**EXERCISE GOAL**
Line by line, copy out the entries exactly and leave the pictures behind.

[Items listed in a dataset]
>>>

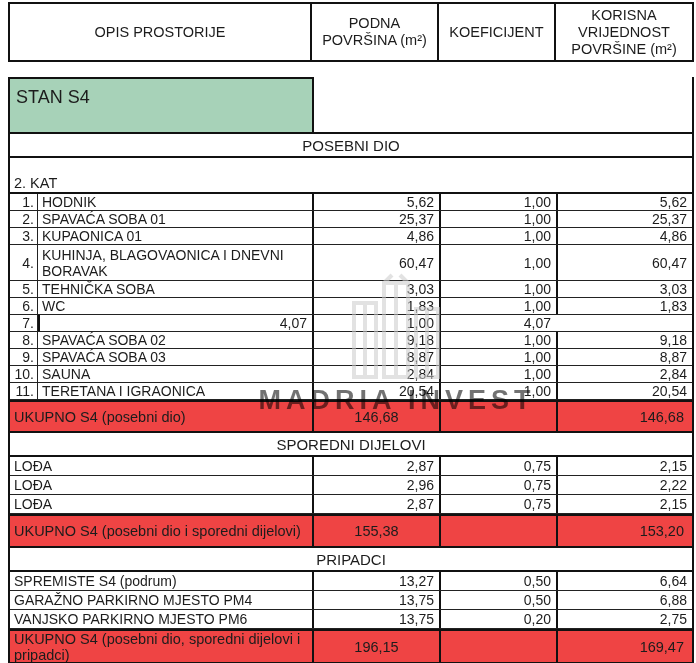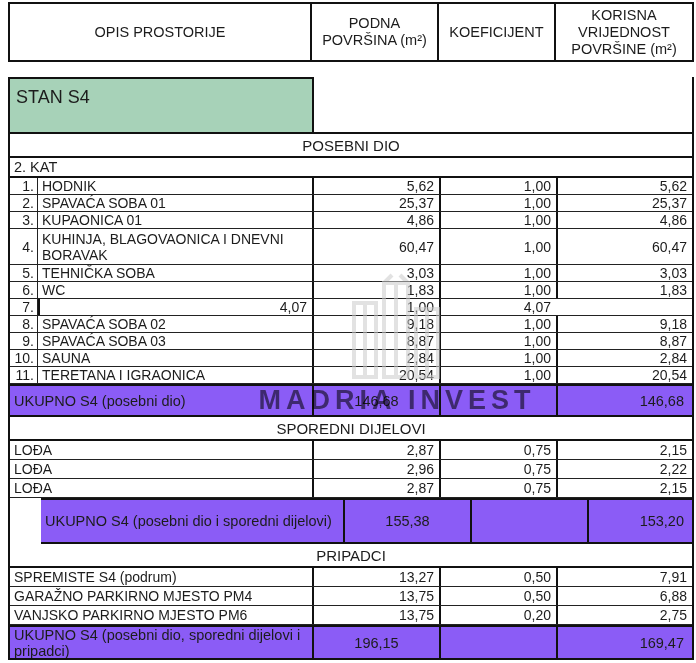--- a/index.html
+++ b/index.html
@@ -46,51 +46,52 @@
   .row-section {
     height:24px; display:flex; align-items:center; justify-content:center;
     font-size:15px;
     border-bottom:2px solid #111;
     background:#fff;
   }
   .row-kat {
     height:20px; display:flex; align-items:center;
     padding-left:4px; font-size:14.5px;
     border-bottom:2px solid #111;
+    margin-top:16px;
   }
 
   .item {
     display:grid;
     grid-template-columns:28px 274px 127px 117px 1fr;
     height:17px;
     border-bottom:1px solid #222;
     font-size:14px;
   }
   .item.tall { height:36px; }
   .item .c { display:flex; align-items:center; overflow:hidden; }
   .item .num { justify-content:flex-end; padding-right:3px; border-right:1px solid #222; }
   .item .name { padding-left:4px; line-height:16px; }
   .item .val { justify-content:flex-end; padding-right:5px; border-left:2px solid #111; }
   .item.nonum { grid-template-columns:302px 127px 117px 1fr; height:19px; }
   .item.nonum .name { padding-left:4px; }
 
   .total {
     display:grid;
     grid-template-columns:302px 127px 117px 1fr;
-    background:#8b5cf6;
+    background:#ef4444;
     border-top:2px solid #111; border-bottom:2px solid #111;
     font-size:14.5px;
   }
   .total .c { display:flex; align-items:center; overflow:hidden; }
   .total .label { padding:3px 8px 3px 4px; line-height:16px; }
   .total .area { justify-content:center; border-left:2px solid #111; }
   .total .coefcell { border-left:2px solid #111; }
   .total .valcell { justify-content:flex-end; padding-right:8px; border-left:2px solid #111; }
   .total.t1 { height:33px; }
-  .total.t2 { height:46px;margin-left:31px; }
+  .total.t2 { height:34px; }
   .total.t3 { height:33px; border-bottom:none; }
 
   
   .watermark {
     position:absolute; left:222px; top:196px; width:330px; height:190px;
     pointer-events:none; z-index:5;
     display:flex; flex-direction:column; align-items:center;
     opacity:0.55;
   }
   .watermark svg { display:block; }
@@ -232,21 +233,21 @@
       <div class="c coefcell"></div>
       <div class="c valcell">153,20</div>
     </div>
 
     <div class="row-section">PRIPADCI</div>
 
     <div class="item nonum">
       <div class="c name">SPREMISTE S4 (podrum)</div>
       <div class="c val">13,27</div>
       <div class="c val">0,50</div>
-      <div class="c val">7,91</div>
+      <div class="c val">6,64</div>
     </div>
     <div class="item nonum">
       <div class="c name">GARAŽNO PARKIRNO MJESTO PM4</div>
       <div class="c val">13,75</div>
       <div class="c val">0,50</div>
       <div class="c val">6,88</div>
     </div>
     <div class="item nonum">
       <div class="c name">VANJSKO PARKIRNO MJESTO PM6</div>
       <div class="c val">13,75</div>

<<<

**ANSWER SPACE**
--- a/index.html
+++ b/index.html
@@ -46,51 +46,52 @@
   .row-section {
     height:24px; display:flex; align-items:center; justify-content:center;
     font-size:15px;
     border-bottom:2px solid #111;
     background:#fff;
   }
   .row-kat {
     height:20px; display:flex; align-items:center;
     padding-left:4px; font-size:14.5px;
     border-bottom:2px solid #111;
+    margin-top:16px;
   }
 
   .item {
     display:grid;
     grid-template-columns:28px 274px 127px 117px 1fr;
     height:17px;
     border-bottom:1px solid #222;
     font-size:14px;
   }
   .item.tall { height:36px; }
   .item .c { display:flex; align-items:center; overflow:hidden; }
   .item .num { justify-content:flex-end; padding-right:3px; border-right:1px solid #222; }
   .item .name { padding-left:4px; line-height:16px; }
   .item .val { justify-content:flex-end; padding-right:5px; border-left:2px solid #111; }
   .item.nonum { grid-template-columns:302px 127px 117px 1fr; height:19px; }
   .item.nonum .name { padding-left:4px; }
 
   .total {
     display:grid;
     grid-template-columns:302px 127px 117px 1fr;
-    background:#8b5cf6;
+    background:#ef4444;
     border-top:2px solid #111; border-bottom:2px solid #111;
     font-size:14.5px;
   }
   .total .c { display:flex; align-items:center; overflow:hidden; }
   .total .label { padding:3px 8px 3px 4px; line-height:16px; }
   .total .area { justify-content:center; border-left:2px solid #111; }
   .total .coefcell { border-left:2px solid #111; }
   .total .valcell { justify-content:flex-end; padding-right:8px; border-left:2px solid #111; }
   .total.t1 { height:33px; }
-  .total.t2 { height:46px;margin-left:31px; }
+  .total.t2 { height:34px; }
   .total.t3 { height:33px; border-bottom:none; }
 
   
   .watermark {
     position:absolute; left:222px; top:196px; width:330px; height:190px;
     pointer-events:none; z-index:5;
     display:flex; flex-direction:column; align-items:center;
     opacity:0.55;
   }
   .watermark svg { display:block; }
@@ -232,21 +233,21 @@
       <div class="c coefcell"></div>
       <div class="c valcell">153,20</div>
     </div>
 
     <div class="row-section">PRIPADCI</div>
 
     <div class="item nonum">
       <div class="c name">SPREMISTE S4 (podrum)</div>
       <div class="c val">13,27</div>
       <div class="c val">0,50</div>
-      <div class="c val">7,91</div>
+      <div class="c val">6,64</div>
     </div>
     <div class="item nonum">
       <div class="c name">GARAŽNO PARKIRNO MJESTO PM4</div>
       <div class="c val">13,75</div>
       <div class="c val">0,50</div>
       <div class="c val">6,88</div>
     </div>
     <div class="item nonum">
       <div class="c name">VANJSKO PARKIRNO MJESTO PM6</div>
       <div class="c val">13,75</div>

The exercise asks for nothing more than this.